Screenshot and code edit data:
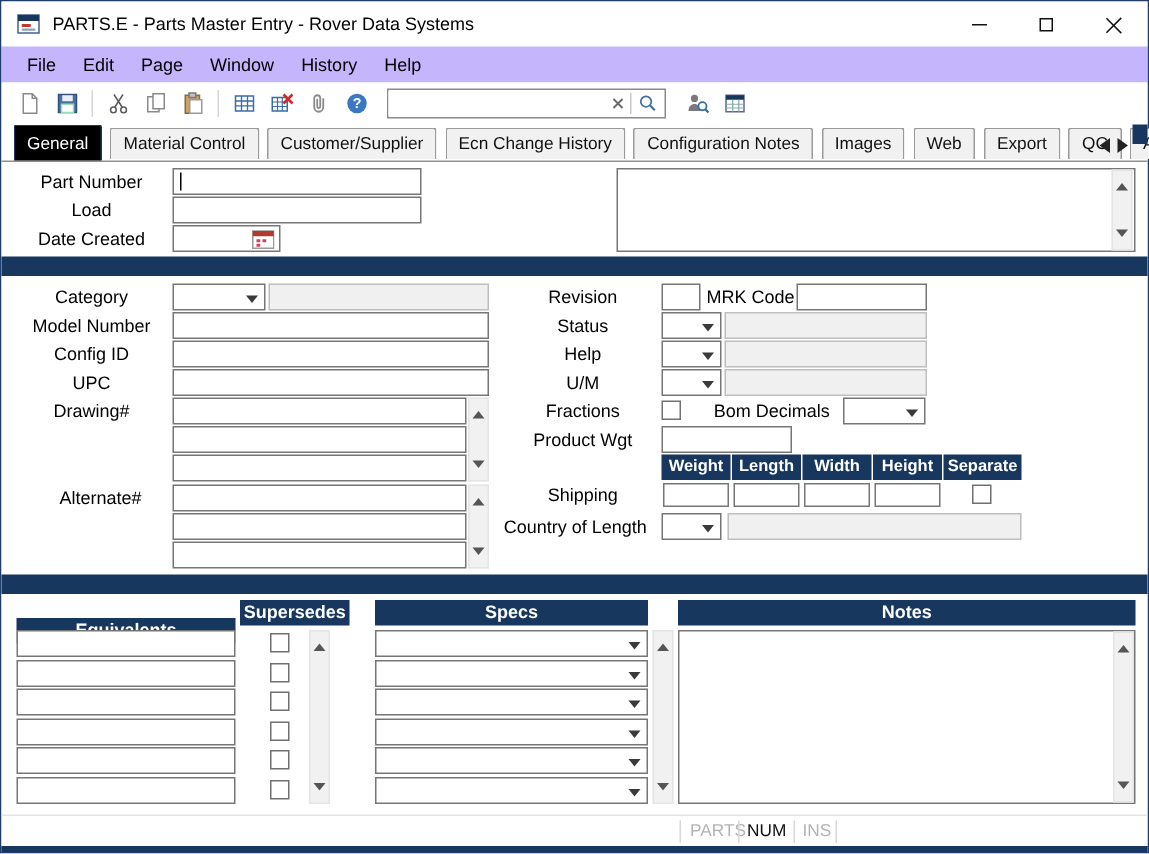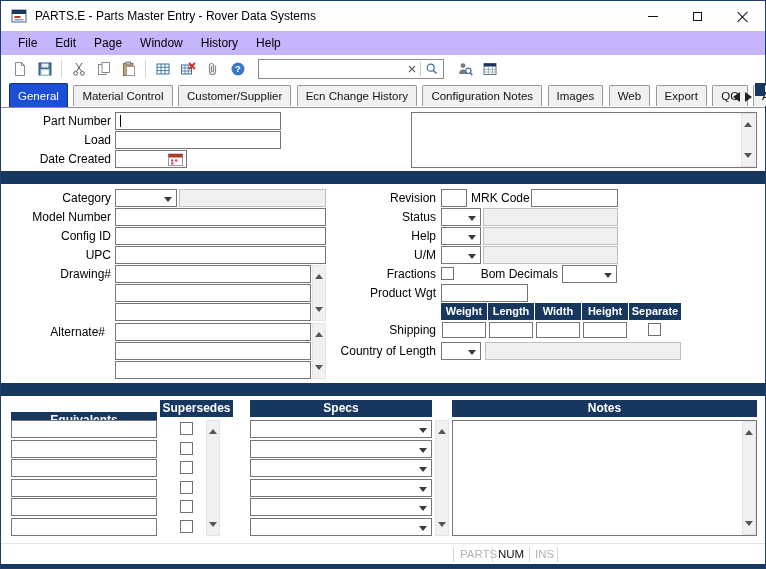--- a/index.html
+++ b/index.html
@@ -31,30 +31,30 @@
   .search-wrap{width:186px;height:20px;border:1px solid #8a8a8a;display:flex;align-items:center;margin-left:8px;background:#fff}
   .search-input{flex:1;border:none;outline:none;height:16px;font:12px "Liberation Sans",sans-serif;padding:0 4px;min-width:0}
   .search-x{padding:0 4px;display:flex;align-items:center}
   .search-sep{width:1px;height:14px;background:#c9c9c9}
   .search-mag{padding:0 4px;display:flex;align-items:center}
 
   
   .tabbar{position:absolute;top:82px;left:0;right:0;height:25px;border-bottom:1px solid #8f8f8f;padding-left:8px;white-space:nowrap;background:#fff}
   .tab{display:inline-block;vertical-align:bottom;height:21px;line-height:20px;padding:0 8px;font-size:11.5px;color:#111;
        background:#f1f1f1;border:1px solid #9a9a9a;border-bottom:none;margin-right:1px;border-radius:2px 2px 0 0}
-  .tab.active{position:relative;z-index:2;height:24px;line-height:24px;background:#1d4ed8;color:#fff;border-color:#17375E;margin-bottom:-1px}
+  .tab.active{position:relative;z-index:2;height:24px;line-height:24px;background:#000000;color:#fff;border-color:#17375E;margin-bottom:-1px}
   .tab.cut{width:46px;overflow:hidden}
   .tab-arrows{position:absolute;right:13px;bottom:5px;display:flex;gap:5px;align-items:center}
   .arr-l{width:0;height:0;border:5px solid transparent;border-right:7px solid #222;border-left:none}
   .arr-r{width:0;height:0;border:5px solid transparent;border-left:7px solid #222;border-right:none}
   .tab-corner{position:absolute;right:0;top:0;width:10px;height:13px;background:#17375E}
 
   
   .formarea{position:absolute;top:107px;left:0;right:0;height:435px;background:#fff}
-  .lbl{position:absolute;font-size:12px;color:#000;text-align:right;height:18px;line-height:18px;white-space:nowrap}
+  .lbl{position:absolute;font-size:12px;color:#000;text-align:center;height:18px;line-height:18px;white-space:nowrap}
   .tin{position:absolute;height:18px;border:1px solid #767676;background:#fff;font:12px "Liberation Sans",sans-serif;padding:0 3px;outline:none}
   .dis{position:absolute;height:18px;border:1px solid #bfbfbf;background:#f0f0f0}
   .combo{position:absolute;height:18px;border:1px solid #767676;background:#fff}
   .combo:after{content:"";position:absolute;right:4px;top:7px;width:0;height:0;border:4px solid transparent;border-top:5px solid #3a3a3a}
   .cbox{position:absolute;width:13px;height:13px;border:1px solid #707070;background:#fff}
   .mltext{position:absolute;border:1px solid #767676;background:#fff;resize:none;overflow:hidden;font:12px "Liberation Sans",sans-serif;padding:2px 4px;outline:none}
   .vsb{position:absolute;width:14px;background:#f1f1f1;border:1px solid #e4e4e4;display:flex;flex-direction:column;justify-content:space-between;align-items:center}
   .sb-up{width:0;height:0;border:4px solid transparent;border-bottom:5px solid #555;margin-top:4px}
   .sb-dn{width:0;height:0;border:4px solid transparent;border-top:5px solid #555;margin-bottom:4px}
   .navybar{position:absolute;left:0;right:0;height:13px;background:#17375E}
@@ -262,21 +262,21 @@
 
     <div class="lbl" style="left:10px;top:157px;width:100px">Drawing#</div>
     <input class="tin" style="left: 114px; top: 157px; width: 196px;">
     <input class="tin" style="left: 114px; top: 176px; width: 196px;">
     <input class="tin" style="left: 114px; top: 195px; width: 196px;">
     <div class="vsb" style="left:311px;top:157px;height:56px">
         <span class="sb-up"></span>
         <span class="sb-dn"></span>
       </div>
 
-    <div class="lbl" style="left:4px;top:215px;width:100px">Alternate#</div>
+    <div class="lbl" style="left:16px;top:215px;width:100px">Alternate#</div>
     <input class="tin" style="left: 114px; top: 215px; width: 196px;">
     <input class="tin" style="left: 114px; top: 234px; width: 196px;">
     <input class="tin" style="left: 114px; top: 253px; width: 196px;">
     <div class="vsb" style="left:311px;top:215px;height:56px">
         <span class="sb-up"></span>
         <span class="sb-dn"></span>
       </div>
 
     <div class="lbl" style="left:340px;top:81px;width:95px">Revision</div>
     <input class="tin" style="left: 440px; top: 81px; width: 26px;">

Work to complete: Without the pictures, reproduce every line of the records above exactly.

Exercise response:
--- a/index.html
+++ b/index.html
@@ -31,30 +31,30 @@
   .search-wrap{width:186px;height:20px;border:1px solid #8a8a8a;display:flex;align-items:center;margin-left:8px;background:#fff}
   .search-input{flex:1;border:none;outline:none;height:16px;font:12px "Liberation Sans",sans-serif;padding:0 4px;min-width:0}
   .search-x{padding:0 4px;display:flex;align-items:center}
   .search-sep{width:1px;height:14px;background:#c9c9c9}
   .search-mag{padding:0 4px;display:flex;align-items:center}
 
   
   .tabbar{position:absolute;top:82px;left:0;right:0;height:25px;border-bottom:1px solid #8f8f8f;padding-left:8px;white-space:nowrap;background:#fff}
   .tab{display:inline-block;vertical-align:bottom;height:21px;line-height:20px;padding:0 8px;font-size:11.5px;color:#111;
        background:#f1f1f1;border:1px solid #9a9a9a;border-bottom:none;margin-right:1px;border-radius:2px 2px 0 0}
-  .tab.active{position:relative;z-index:2;height:24px;line-height:24px;background:#1d4ed8;color:#fff;border-color:#17375E;margin-bottom:-1px}
+  .tab.active{position:relative;z-index:2;height:24px;line-height:24px;background:#000000;color:#fff;border-color:#17375E;margin-bottom:-1px}
   .tab.cut{width:46px;overflow:hidden}
   .tab-arrows{position:absolute;right:13px;bottom:5px;display:flex;gap:5px;align-items:center}
   .arr-l{width:0;height:0;border:5px solid transparent;border-right:7px solid #222;border-left:none}
   .arr-r{width:0;height:0;border:5px solid transparent;border-left:7px solid #222;border-right:none}
   .tab-corner{position:absolute;right:0;top:0;width:10px;height:13px;background:#17375E}
 
   
   .formarea{position:absolute;top:107px;left:0;right:0;height:435px;background:#fff}
-  .lbl{position:absolute;font-size:12px;color:#000;text-align:right;height:18px;line-height:18px;white-space:nowrap}
+  .lbl{position:absolute;font-size:12px;color:#000;text-align:center;height:18px;line-height:18px;white-space:nowrap}
   .tin{position:absolute;height:18px;border:1px solid #767676;background:#fff;font:12px "Liberation Sans",sans-serif;padding:0 3px;outline:none}
   .dis{position:absolute;height:18px;border:1px solid #bfbfbf;background:#f0f0f0}
   .combo{position:absolute;height:18px;border:1px solid #767676;background:#fff}
   .combo:after{content:"";position:absolute;right:4px;top:7px;width:0;height:0;border:4px solid transparent;border-top:5px solid #3a3a3a}
   .cbox{position:absolute;width:13px;height:13px;border:1px solid #707070;background:#fff}
   .mltext{position:absolute;border:1px solid #767676;background:#fff;resize:none;overflow:hidden;font:12px "Liberation Sans",sans-serif;padding:2px 4px;outline:none}
   .vsb{position:absolute;width:14px;background:#f1f1f1;border:1px solid #e4e4e4;display:flex;flex-direction:column;justify-content:space-between;align-items:center}
   .sb-up{width:0;height:0;border:4px solid transparent;border-bottom:5px solid #555;margin-top:4px}
   .sb-dn{width:0;height:0;border:4px solid transparent;border-top:5px solid #555;margin-bottom:4px}
   .navybar{position:absolute;left:0;right:0;height:13px;background:#17375E}
@@ -262,21 +262,21 @@
 
     <div class="lbl" style="left:10px;top:157px;width:100px">Drawing#</div>
     <input class="tin" style="left: 114px; top: 157px; width: 196px;">
     <input class="tin" style="left: 114px; top: 176px; width: 196px;">
     <input class="tin" style="left: 114px; top: 195px; width: 196px;">
     <div class="vsb" style="left:311px;top:157px;height:56px">
         <span class="sb-up"></span>
         <span class="sb-dn"></span>
       </div>
 
-    <div class="lbl" style="left:4px;top:215px;width:100px">Alternate#</div>
+    <div class="lbl" style="left:16px;top:215px;width:100px">Alternate#</div>
     <input class="tin" style="left: 114px; top: 215px; width: 196px;">
     <input class="tin" style="left: 114px; top: 234px; width: 196px;">
     <input class="tin" style="left: 114px; top: 253px; width: 196px;">
     <div class="vsb" style="left:311px;top:215px;height:56px">
         <span class="sb-up"></span>
         <span class="sb-dn"></span>
       </div>
 
     <div class="lbl" style="left:340px;top:81px;width:95px">Revision</div>
     <input class="tin" style="left: 440px; top: 81px; width: 26px;">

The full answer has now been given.